2's complement works by changing the sign of the unit weight of the most significant digit position. Normally the weights would be 1, 2, 4,...32, 64, 128; for 2's complement the most significant weight becomes -128.
Jonathan
2012-06-25 00:50:09 UTC
It is a good thing your problem specified "signed char" because it is implementation-defined whether or not a char is signed or unsigned. In most implementations you will encounter (c) as the answer because they are two's complement machines, without padding bits. It is, however, implementation defined whether or not sign and magnitude, two's complement, or one's complement is used. And it is possible for the case indicated here to be a special "trap representation" in the standard (sign bit 1 and all other bits zero) for the sign and magnitude or two's complement cases. See section 6.2.6.2 of the C99 standard, for example. Note also that ch++ is the same as ch+=1, in that 'ch' is evaluated only once not twice as it would be in ch=ch+1.
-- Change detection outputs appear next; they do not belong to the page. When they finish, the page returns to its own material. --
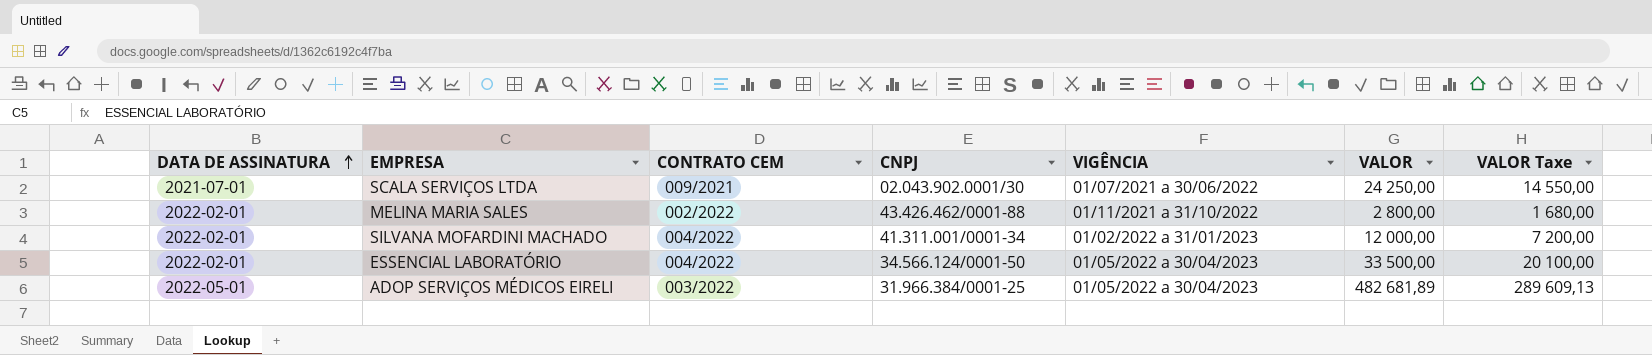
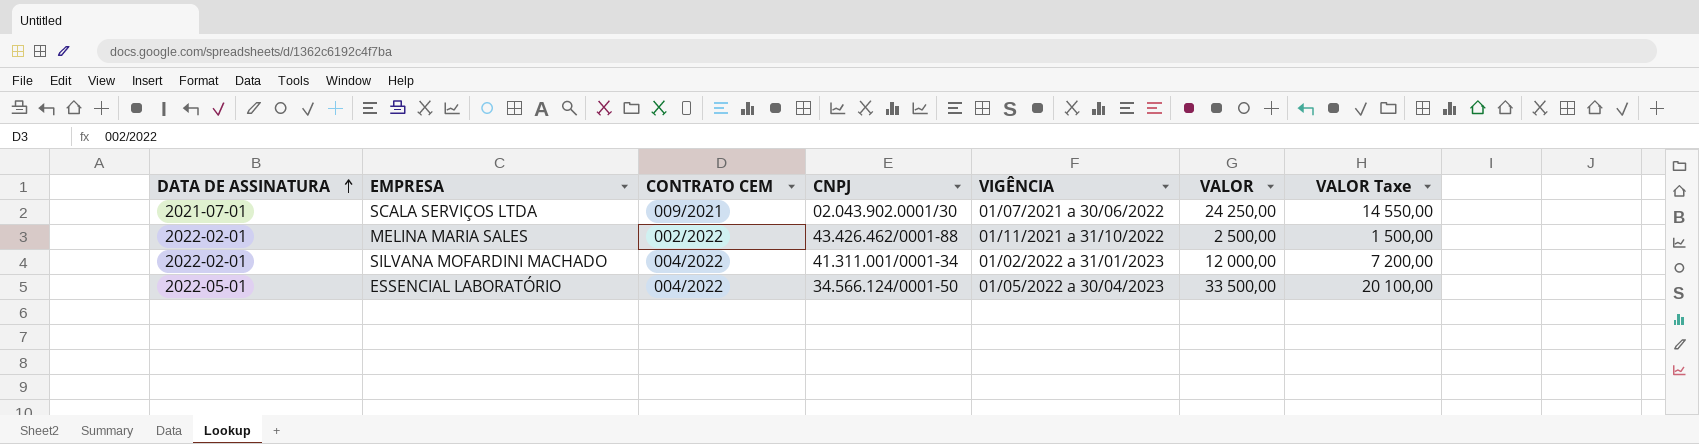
row ADOP SERVIÇOS MÉDICOS EIRELI: 2022-05-01 | 003/2022 | 31.966.384/0001-25 | 01/05/2022 a 30/04/2023 | 482 681,89 | 289 609,13 -> none
MELINA MARIA SALES | VALOR: 2 800,00 -> 2 500,00
MELINA MARIA SALES | VALOR Taxe: 1 680,00 -> 1 500,00
ESSENCIAL LABORATÓRIO | DATA DE ASSINATURA: 2022-02-01 -> 2022-05-01

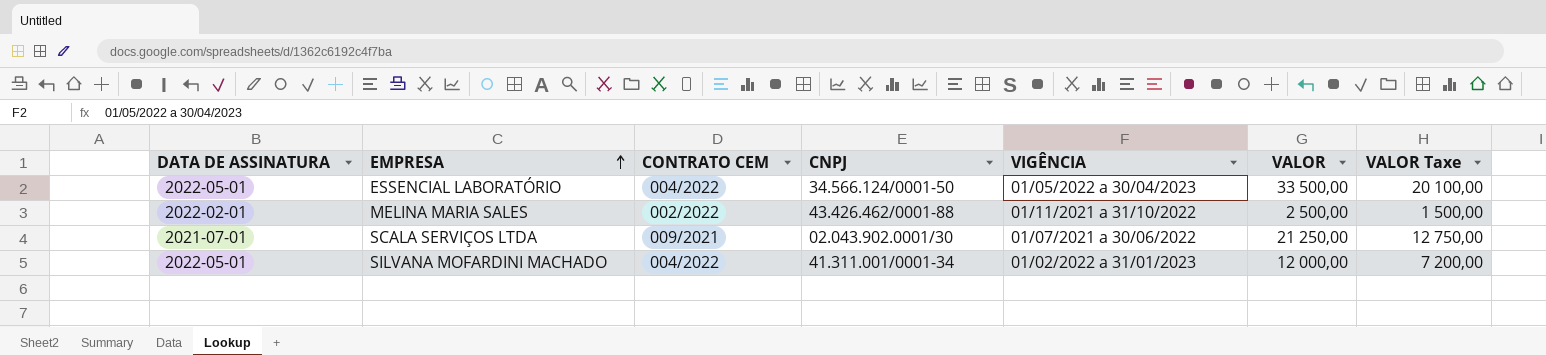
row order: DATA DE ASSINATURA ascending -> EMPRESA ascending
SCALA SERVIÇOS LTDA | VALOR: 24 250,00 -> 21 250,00
SCALA SERVIÇOS LTDA | VALOR Taxe: 14 550,00 -> 12 750,00
SILVANA MOFARDINI MACHADO | DATA DE ASSINATURA: 2022-02-01 -> 2022-05-01

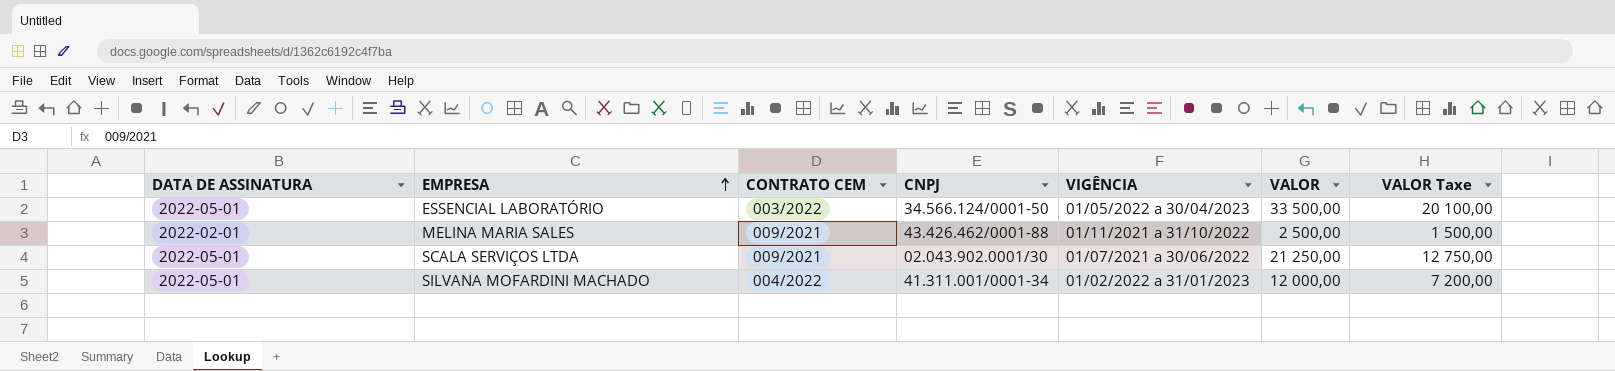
ESSENCIAL LABORATÓRIO | CONTRATO CEM: 004/2022 -> 003/2022
MELINA MARIA SALES | CONTRATO CEM: 002/2022 -> 009/2021
SCALA SERVIÇOS LTDA | DATA DE ASSINATURA: 2021-07-01 -> 2022-05-01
The key thing to note here is that the result of an unsigned arithmetic operation is always defined, but the result of a signed operation may be undefined and in fact is either implementation-defined or else an implementation-defined signal is raised if the value cannot be represented in the type. In this case, the value of 128 (the result of 127+1) cannot be represented in 'ch' so the standard leaves it as an implementation detail as to what happens. Normally, the code generated does the obvious and carries on. But it could do anything it wanted, including randomizing the value using a radioactive source as a generator, if it wanted to do so and it would still be compliant.



You can't rely upon the behavior as a portable one. But for a given compiler and architecture it targets, you probably could rely on what you discover about it to remain in future editions of that same compiler with the same target.
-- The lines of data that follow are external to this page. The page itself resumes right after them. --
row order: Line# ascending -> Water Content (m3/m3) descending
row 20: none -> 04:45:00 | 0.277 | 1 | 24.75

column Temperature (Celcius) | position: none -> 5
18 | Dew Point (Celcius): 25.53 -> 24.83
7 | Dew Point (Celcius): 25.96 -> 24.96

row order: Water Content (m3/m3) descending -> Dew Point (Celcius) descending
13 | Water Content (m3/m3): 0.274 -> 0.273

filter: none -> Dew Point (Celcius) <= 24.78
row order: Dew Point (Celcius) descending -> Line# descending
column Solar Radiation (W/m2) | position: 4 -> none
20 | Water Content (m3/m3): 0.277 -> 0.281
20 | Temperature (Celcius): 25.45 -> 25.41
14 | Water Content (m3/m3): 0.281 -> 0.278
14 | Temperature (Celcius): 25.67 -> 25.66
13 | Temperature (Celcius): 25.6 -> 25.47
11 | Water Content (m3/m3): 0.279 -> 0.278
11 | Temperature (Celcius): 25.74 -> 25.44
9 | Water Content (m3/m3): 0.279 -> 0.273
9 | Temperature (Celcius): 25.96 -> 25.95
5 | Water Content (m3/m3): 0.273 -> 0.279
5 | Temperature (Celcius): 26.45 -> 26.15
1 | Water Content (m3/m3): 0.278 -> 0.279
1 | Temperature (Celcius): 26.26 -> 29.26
To give another example, sizeof(signed char) == 1 and this is portable. But "1" here means "one byte" and a byte is NOT portable. A byte must be addressable and it must be large enough to hold any of the basic character set used at run-time. But the number of bits is implementation defined. Suppose you are using unicode (the 16-bit variety of it) as the basic character set used at run-time? Then 'signed char' would have to be large enough to hold any of the unicode characters. Which is a lot larger than 8 bits in size. (Most implementations would instead define the unicode character set as a "wide character". But this doesn't mean they have to do so.) Suppose this were on an old PDP-10, from DEC? That is a 36 bit machine and it would store (5) 7-bit characters in its addressable word. Either a C compiler would have to waste the entire 36 bits for a single "signed char" (in keeping with addressability) or else it would have to fabricate a pseudo-addressing scheme that allowed addressable access to any of the five 7-bit characters within a 36-bit word. The implementation I saw used the latter method and continued packing characters. But here, a "byte" would now mean 7 bits. Not 8. And the range would be correspondingly less.
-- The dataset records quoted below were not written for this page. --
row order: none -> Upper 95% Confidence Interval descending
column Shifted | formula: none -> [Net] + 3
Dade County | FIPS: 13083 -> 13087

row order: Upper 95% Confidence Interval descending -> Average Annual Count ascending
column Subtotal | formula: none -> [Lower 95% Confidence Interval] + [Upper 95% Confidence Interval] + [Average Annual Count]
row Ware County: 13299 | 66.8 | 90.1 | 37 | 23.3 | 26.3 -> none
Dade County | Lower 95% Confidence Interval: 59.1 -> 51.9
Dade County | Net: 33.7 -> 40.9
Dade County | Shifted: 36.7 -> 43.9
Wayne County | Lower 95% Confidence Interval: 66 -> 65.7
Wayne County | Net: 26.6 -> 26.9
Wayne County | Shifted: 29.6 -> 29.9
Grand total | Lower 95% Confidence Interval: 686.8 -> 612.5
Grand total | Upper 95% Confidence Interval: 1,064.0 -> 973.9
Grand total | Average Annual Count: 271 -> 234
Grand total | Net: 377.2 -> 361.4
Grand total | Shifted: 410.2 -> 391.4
In common practice with C, though, adding 1 to 1111111 produces 10000000 (binary.) Since that fits in 8 bits and most practical C compilers use 'signed char' of 8 bits in size, that is what gets stored back. But since the upper most bit is set and since in signed values that is interpreted as a negative value, the answer is usually going to be -128, or (c).
jessica
2016-07-22 06:51:29 UTC
Earlier than u be trained C++, u will have to be aware of the C lang. If u recognize C lang, then learning any comp lang will turns into very handy. B`cos C is the mummy language of computers. Headquartered on C many other lang r developed. So u learning from C lang & then go 4 different lang.
Wertle Woo
2012-06-24 07:03:44 UTC
Disregard everyone except peteams. He is right. Everyone else is a moron who has no business answering a question they don't know the answer to. The answer is -128.



EDIT: Okay, listen to others if you want to get the question wrong. Not my problem.
Gardner
2012-06-24 03:48:30 UTC
ch++ means add 1 then evaluate the value of the variable. So in this case it would be a, 128.
Parikshit Singh
2012-06-24 03:50:19 UTC
you can try search on google

or go to Wikipedia site

i think it may help you

sorry for this answer i cannot explain this to you.